» **Your goal**
List all lines of the data that include the string "Länge".

======== Available data ========

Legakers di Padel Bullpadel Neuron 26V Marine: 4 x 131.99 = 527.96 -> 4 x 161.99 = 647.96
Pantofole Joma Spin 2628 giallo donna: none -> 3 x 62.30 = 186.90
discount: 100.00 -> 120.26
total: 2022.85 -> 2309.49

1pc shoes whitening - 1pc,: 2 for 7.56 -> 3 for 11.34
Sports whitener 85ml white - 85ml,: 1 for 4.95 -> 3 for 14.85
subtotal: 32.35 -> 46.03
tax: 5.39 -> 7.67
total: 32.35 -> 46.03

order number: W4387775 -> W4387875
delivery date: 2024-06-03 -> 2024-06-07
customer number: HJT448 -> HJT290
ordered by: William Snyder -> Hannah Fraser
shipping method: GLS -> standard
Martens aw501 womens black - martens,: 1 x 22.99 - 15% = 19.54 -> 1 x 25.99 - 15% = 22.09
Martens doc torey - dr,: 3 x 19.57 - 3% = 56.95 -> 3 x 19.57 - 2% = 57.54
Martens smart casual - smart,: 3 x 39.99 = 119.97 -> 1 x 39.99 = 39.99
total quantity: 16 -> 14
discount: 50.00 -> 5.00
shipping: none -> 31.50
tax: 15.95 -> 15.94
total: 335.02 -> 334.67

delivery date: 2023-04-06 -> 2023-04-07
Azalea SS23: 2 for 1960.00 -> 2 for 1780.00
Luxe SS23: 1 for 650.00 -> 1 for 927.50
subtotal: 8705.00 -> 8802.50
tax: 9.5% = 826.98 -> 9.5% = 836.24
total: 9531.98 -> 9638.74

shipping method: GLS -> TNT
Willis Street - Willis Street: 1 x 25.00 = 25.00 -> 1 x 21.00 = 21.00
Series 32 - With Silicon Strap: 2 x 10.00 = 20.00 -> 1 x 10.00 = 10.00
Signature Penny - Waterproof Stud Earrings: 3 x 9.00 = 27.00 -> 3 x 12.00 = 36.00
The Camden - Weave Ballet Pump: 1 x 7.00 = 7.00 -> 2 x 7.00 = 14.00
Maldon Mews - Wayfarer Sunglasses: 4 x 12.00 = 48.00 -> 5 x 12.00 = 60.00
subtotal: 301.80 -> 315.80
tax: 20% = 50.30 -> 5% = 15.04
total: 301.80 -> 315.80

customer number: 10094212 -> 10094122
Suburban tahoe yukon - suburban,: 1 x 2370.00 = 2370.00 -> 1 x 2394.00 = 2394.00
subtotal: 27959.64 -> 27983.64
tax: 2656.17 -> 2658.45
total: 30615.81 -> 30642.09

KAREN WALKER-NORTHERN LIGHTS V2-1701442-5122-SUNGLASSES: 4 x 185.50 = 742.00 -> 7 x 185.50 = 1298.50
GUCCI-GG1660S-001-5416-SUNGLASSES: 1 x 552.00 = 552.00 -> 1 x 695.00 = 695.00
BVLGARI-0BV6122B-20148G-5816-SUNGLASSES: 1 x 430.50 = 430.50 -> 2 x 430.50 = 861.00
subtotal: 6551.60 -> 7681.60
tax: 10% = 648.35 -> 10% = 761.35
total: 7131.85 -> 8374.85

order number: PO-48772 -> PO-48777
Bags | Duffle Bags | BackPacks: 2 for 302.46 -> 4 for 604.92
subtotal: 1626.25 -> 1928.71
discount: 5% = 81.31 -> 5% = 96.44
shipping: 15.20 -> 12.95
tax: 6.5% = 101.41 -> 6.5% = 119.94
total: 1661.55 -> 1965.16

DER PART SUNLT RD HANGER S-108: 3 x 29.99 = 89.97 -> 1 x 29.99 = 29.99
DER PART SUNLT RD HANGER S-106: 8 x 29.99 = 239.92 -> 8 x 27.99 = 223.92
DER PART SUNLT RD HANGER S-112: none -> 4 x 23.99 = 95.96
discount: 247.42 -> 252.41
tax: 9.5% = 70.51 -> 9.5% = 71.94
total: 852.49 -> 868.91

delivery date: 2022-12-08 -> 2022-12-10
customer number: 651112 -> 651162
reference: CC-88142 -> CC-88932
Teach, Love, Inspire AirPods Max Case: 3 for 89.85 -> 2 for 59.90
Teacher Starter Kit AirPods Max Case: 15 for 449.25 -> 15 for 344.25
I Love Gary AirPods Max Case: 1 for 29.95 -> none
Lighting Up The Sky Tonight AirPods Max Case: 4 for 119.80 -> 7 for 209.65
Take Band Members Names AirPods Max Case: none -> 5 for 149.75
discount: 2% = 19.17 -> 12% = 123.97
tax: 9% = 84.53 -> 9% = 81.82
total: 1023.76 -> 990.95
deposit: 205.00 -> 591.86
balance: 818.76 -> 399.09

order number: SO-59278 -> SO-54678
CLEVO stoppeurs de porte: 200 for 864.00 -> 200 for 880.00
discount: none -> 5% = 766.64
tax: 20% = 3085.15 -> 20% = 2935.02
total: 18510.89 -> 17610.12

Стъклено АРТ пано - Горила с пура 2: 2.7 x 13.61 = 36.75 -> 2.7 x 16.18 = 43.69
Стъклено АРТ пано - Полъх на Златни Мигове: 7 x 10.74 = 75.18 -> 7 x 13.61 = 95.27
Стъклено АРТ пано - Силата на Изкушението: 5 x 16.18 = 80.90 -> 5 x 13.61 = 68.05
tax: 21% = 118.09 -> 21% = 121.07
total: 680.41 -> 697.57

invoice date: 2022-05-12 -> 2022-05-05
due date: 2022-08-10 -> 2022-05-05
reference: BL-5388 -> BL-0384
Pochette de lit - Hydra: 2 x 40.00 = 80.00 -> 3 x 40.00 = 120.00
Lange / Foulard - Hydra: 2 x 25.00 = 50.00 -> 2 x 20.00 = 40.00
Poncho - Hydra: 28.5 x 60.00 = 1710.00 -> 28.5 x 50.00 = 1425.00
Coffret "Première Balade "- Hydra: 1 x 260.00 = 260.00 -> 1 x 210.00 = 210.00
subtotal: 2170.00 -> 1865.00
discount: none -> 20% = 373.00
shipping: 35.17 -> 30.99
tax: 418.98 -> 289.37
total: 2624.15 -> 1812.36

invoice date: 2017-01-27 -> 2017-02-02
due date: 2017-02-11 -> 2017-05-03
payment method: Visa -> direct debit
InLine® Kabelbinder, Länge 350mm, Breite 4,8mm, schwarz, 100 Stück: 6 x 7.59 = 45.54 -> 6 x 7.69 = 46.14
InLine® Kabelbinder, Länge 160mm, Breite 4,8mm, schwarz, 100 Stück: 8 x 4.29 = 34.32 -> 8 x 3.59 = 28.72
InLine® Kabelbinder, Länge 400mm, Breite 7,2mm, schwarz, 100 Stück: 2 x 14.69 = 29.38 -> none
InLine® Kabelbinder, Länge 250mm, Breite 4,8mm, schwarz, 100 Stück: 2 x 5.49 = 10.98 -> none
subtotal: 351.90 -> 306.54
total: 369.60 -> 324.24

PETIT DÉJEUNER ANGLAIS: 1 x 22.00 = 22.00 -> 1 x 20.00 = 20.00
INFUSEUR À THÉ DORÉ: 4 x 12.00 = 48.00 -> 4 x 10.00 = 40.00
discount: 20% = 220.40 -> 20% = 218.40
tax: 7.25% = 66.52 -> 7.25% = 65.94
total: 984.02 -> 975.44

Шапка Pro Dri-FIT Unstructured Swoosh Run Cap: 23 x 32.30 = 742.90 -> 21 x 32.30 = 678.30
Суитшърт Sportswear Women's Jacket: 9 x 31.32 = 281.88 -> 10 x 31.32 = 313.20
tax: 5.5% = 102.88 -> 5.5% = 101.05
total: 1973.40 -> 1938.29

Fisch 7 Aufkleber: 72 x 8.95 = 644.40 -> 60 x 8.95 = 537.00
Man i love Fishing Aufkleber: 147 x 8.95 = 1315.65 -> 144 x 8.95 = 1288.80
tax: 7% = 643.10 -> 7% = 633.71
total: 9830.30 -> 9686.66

========

» **Expected output**
InLine® Kabelbinder, Länge 350mm, Breite 4,8mm, schwarz, 100 Stück: 6 x 7.59 = 45.54 -> 6 x 7.69 = 46.14
InLine® Kabelbinder, Länge 160mm, Breite 4,8mm, schwarz, 100 Stück: 8 x 4.29 = 34.32 -> 8 x 3.59 = 28.72
InLine® Kabelbinder, Länge 400mm, Breite 7,2mm, schwarz, 100 Stück: 2 x 14.69 = 29.38 -> none
InLine® Kabelbinder, Länge 250mm, Breite 4,8mm, schwarz, 100 Stück: 2 x 5.49 = 10.98 -> none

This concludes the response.